Saturday, November 19, 2011

The Week Past


The final game of the regular Academic Team season pitted my Cedar Key Sharks against daughter Emma's Bronson Eagles.
We played on her turf and split the day with a JV win for her and a Varsity win for me.
I almost had to forfeit when the scheduled bus driver for the 30 mile trip dropped the ball and forgot she had a trip that day.
Lucky for me, another bus driver finished her regular route and zipped back to pick us up for the trip to Bronson.

It was a fun match playing against kids I had coached for years and against my baby girl.
Fun.
Maybe a bit surreal too!

One corner of my messy "teacher table" in my classroom.
That's Zick in the aquarium. She is growing beautifully and loves to bask under a herp light that sits atop her cage.
I am predicting a shed very soon as it has been awhile and she is obviously getting bigger.

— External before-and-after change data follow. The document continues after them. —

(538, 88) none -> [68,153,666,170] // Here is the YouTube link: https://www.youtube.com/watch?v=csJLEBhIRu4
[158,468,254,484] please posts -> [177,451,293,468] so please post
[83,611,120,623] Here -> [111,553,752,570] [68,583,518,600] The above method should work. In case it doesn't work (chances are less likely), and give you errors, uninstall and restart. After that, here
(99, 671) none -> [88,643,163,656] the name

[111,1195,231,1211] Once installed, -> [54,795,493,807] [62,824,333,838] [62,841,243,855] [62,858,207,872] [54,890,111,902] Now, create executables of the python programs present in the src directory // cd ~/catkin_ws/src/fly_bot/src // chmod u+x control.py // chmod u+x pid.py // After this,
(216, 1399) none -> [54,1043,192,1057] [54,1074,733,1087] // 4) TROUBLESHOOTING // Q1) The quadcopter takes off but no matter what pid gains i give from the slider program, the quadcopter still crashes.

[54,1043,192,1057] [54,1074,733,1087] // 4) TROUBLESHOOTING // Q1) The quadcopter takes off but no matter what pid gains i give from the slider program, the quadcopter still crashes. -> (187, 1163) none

The Macro-Herp I hinted at yesterday was supposed to be a 5 foot corn snake, which would have been blogworthy, but instead it turned out to be a nice 5 foot grey rat snake. Now there must be about a million grey rat snake posts here on PF, so I didn't rush to get a photo of this snake.
It's just visiting the class and belongs to one of the 5th graders who Zick entertained in a classroom visit back about a month ago.

Yesterday, I intercepted my first "passed note" since coming to Cedar Key.
Now, I see and hear EVERYTHING in my classroom ... but I don't SEE and HEAR everything in my classroom.
Okay, class, who knows what that means?

ANSWER: You pick your battles.
A traveling note between kids who are on task and getting the job done is generally not SEEN by me.

A traveling note that has taken priority over the work to be done is definitely SEEN ... and removed from the system.

I have a file going back decades with great notes, some sad, some hilarious, some shocking.

This one was "noteworthy" only due to the Mayberryesque topic that was being discussed.

"Hey, I don't know if I can go with you to the cane grinding this weekend..."

A 21st century school note between two sweethearts about a date at the cane grinding.
 I love this place.


I'll end with this note, stuck to a locker just outside my classroom.

Who said letter writing is a lost art?

9 comments:

threecollie said...

FC, you made me grin from ear to ear. Not a mean feat. Love your herps and your sports, but especially love those notes. There is so much heart in so many kids and I am glad to see that you see it...and hear it. lol

Sayre said...

Emma must have risen to the challenge - at least she knew what she was up against!!!

Love, love, love the note-passing. How quaint and charming!

Pictures requested when Zick finally sheds!

Dani said...

It's winter and FC has a beard!!

Caroline said...

Love the notes, some in text speak so you have to translate. Love the personal questions they sometimes will ask. I had one ask me they other day why I don't wear eye make-up. Obviously an important science question. I told her when I take my bifocals off I can't see what I am doing and I'd have mascara in my eyebrows and probably look like a raccoon. They thought I was hilarious, I was serious. Love those larval humans.

What a nice picture of the teachers in your family!

Anonymous said...

I love that you have a file of saved notes. And that picture of you and Emma, too sweet for words!

Deb said...

Love the pic of you and Emma. And those notes are sweet.

Anonymous said...

I remember well all the note passing that went on in high school. And I also know the teachers had to have seen it more often than not, and had to have let it slide more often than not. Great father/daughter photo.
Momadness

kathy a. said...

also love the photo of you and the opposing coach!

your little rescue snake seems to be doing fine.

we're all waiting for the book of confiscated notes! (and glad the ones we wrote back in the day didn't get caught.)

nobody has actual chalkboards anymore, but i remember that one super-secret way of passing notes in about 6th grade was to tuck the note into a chalkboard eraser -- it was several pieces of thick felt, with grooves in between -- and slide it up the little shelf under teh chalkboard. from this perspective, i'm pretty sure my teachers exercised just as much intentional blindness as you do. ;)

R.Powers said...

Hey y'all,
Thanks for the comments!
I was pretty slow responding ... sorry about that. I do think we need a post of just notes from my collection.